MATERIAL PROVIDED Start Marker

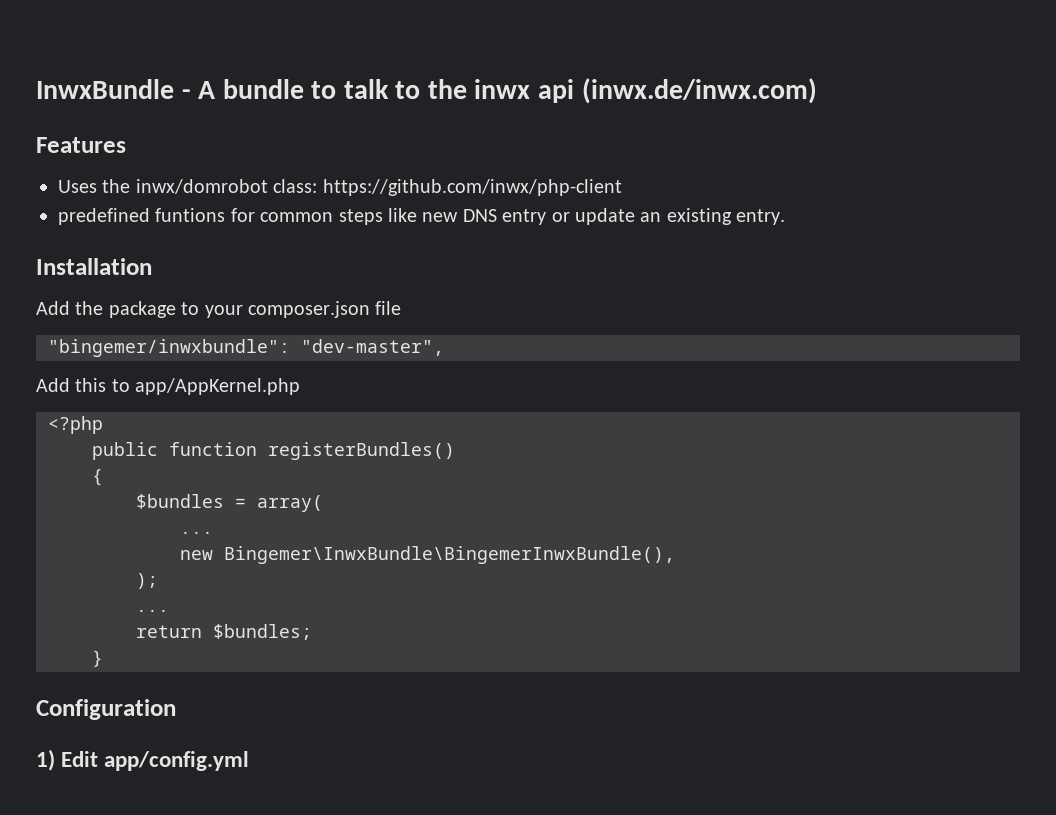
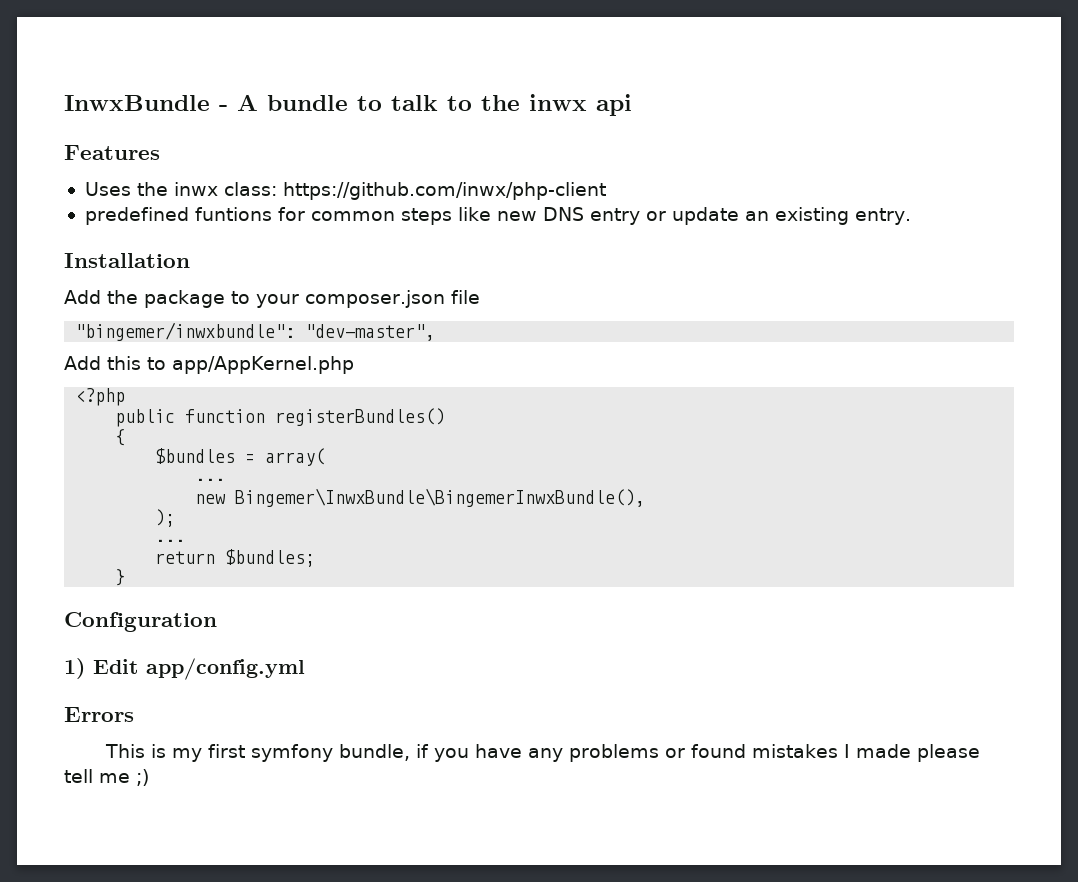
- InwxBundle - A bundle to talk to the inwx api (inwx.de/inwx.com)
+ InwxBundle - A bundle to talk to the inwx api
- Uses the inwx/domrobot class: https://github.com/inwx/php-client
+ Uses the inwx class: https://github.com/inwx/php-client
+ Errors
+ This is my first symfony bundle, if you have any problems or found mistakes I made please tell me ;)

MATERIAL PROVIDED End Marker

■ **WHAT YOU ARE ASKED TO DO**
Note each line above that holds "class", then copy all of them.

■ **EXPECTED OUTPUT**
- Uses the inwx/domrobot class: https://github.com/inwx/php-client
+ Uses the inwx class: https://github.com/inwx/php-client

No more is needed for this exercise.